Web page revision data:
■ ■ ■ ■ ■ ■ ■

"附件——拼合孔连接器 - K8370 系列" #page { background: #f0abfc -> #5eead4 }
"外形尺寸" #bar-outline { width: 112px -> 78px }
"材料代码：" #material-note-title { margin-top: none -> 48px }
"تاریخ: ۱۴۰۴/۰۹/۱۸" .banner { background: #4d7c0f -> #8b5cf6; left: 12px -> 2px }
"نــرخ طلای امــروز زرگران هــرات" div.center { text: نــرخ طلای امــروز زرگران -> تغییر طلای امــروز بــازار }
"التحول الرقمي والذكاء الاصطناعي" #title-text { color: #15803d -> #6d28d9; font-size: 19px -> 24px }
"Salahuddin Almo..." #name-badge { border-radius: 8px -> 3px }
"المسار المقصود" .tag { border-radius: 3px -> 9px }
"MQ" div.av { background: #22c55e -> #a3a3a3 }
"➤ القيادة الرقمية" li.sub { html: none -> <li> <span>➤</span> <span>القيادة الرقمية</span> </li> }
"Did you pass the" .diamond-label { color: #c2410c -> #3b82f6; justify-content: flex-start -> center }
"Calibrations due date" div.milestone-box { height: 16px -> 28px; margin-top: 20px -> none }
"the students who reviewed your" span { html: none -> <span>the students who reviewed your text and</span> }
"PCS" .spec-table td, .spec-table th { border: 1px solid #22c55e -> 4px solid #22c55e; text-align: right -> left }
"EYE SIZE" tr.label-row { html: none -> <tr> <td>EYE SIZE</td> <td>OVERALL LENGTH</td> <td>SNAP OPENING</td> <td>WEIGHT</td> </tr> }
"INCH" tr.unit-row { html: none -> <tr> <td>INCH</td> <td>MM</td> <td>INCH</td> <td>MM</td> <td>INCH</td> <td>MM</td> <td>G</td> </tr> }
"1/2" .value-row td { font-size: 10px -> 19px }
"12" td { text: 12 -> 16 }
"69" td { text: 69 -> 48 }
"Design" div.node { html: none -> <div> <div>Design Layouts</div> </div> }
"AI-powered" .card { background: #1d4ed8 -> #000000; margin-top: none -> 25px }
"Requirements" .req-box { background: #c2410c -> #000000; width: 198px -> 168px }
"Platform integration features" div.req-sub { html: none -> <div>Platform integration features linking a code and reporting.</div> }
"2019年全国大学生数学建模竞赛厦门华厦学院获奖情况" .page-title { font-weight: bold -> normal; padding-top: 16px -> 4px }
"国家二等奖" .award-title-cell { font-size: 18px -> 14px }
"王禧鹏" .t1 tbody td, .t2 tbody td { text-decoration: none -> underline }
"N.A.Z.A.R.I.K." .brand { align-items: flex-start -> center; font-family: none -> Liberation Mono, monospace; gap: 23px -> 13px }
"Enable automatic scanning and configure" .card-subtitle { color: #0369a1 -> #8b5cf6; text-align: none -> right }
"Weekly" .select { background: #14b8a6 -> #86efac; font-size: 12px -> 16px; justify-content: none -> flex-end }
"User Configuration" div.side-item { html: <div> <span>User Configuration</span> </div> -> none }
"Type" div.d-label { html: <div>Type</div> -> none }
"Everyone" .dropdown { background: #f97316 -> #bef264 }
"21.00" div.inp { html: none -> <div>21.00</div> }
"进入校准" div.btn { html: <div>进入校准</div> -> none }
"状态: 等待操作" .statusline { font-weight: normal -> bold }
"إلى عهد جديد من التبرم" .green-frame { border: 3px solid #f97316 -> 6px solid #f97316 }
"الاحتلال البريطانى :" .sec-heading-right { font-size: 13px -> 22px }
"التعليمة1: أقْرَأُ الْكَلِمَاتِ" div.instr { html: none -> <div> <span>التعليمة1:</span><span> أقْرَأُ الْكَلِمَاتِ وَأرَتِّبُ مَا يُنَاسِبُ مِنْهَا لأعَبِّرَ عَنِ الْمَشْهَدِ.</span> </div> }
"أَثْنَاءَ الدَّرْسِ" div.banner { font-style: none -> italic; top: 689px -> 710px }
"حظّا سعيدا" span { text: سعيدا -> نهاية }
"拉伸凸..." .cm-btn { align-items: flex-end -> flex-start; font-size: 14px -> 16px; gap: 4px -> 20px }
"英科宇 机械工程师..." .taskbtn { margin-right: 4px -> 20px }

■ ■ ■ ■ ■ ■ ■

**Problem to work on:** An exact restatement of all the entries above is needed.

**Answer section:**
"附件——拼合孔连接器 - K8370 系列" #page { background: #f0abfc -> #5eead4 }
"外形尺寸" #bar-outline { width: 112px -> 78px }
"材料代码：" #material-note-title { margin-top: none -> 48px }
"تاریخ: ۱۴۰۴/۰۹/۱۸" .banner { background: #4d7c0f -> #8b5cf6; left: 12px -> 2px }
"نــرخ طلای امــروز زرگران هــرات" div.center { text: نــرخ طلای امــروز زرگران -> تغییر طلای امــروز بــازار }
"التحول الرقمي والذكاء الاصطناعي" #title-text { color: #15803d -> #6d28d9; font-size: 19px -> 24px }
"Salahuddin Almo..." #name-badge { border-radius: 8px -> 3px }
"المسار المقصود" .tag { border-radius: 3px -> 9px }
"MQ" div.av { background: #22c55e -> #a3a3a3 }
"➤ القيادة الرقمية" li.sub { html: none -> <li> <span>➤</span> <span>القيادة الرقمية</span> </li> }
"Did you pass the" .diamond-label { color: #c2410c -> #3b82f6; justify-content: flex-start -> center }
"Calibrations due date" div.milestone-box { height: 16px -> 28px; margin-top: 20px -> none }
"the students who reviewed your" span { html: none -> <span>the students who reviewed your text and</span> }
"PCS" .spec-table td, .spec-table th { border: 1px solid #22c55e -> 4px solid #22c55e; text-align: right -> left }
"EYE SIZE" tr.label-row { html: none -> <tr> <td>EYE SIZE</td> <td>OVERALL LENGTH</td> <td>SNAP OPENING</td> <td>WEIGHT</td> </tr> }
"INCH" tr.unit-row { html: none -> <tr> <td>INCH</td> <td>MM</td> <td>INCH</td> <td>MM</td> <td>INCH</td> <td>MM</td> <td>G</td> </tr> }
"1/2" .value-row td { font-size: 10px -> 19px }
"12" td { text: 12 -> 16 }
"69" td { text: 69 -> 48 }
"Design" div.node { html: none -> <div> <div>Design Layouts</div> </div> }
"AI-powered" .card { background: #1d4ed8 -> #000000; margin-top: none -> 25px }
"Requirements" .req-box { background: #c2410c -> #000000; width: 198px -> 168px }
"Platform integration features" div.req-sub { html: none -> <div>Platform integration features linking a code and reporting.</div> }
"2019年全国大学生数学建模竞赛厦门华厦学院获奖情况" .page-title { font-weight: bold -> normal; padding-top: 16px -> 4px }
"国家二等奖" .award-title-cell { font-size: 18px -> 14px }
"王禧鹏" .t1 tbody td, .t2 tbody td { text-decoration: none -> underline }
"N.A.Z.A.R.I.K." .brand { align-items: flex-start -> center; font-family: none -> Liberation Mono, monospace; gap: 23px -> 13px }
"Enable automatic scanning and configure" .card-subtitle { color: #0369a1 -> #8b5cf6; text-align: none -> right }
"Weekly" .select { background: #14b8a6 -> #86efac; font-size: 12px -> 16px; justify-content: none -> flex-end }
"User Configuration" div.side-item { html: <div> <span>User Configuration</span> </div> -> none }
"Type" div.d-label { html: <div>Type</div> -> none }
"Everyone" .dropdown { background: #f97316 -> #bef264 }
"21.00" div.inp { html: none -> <div>21.00</div> }
"进入校准" div.btn { html: <div>进入校准</div> -> none }
"状态: 等待操作" .statusline { font-weight: normal -> bold }
"إلى عهد جديد من التبرم" .green-frame { border: 3px solid #f97316 -> 6px solid #f97316 }
"الاحتلال البريطانى :" .sec-heading-right { font-size: 13px -> 22px }
"التعليمة1: أقْرَأُ الْكَلِمَاتِ" div.instr { html: none -> <div> <span>التعليمة1:</span><span> أقْرَأُ الْكَلِمَاتِ وَأرَتِّبُ مَا يُنَاسِبُ مِنْهَا لأعَبِّرَ عَنِ الْمَشْهَدِ.</span> </div> }
"أَثْنَاءَ الدَّرْسِ" div.banner { font-style: none -> italic; top: 689px -> 710px }
"حظّا سعيدا" span { text: سعيدا -> نهاية }
"拉伸凸..." .cm-btn { align-items: flex-end -> flex-start; font-size: 14px -> 16px; gap: 4px -> 20px }
"英科宇 机械工程师..." .taskbtn { margin-right: 4px -> 20px }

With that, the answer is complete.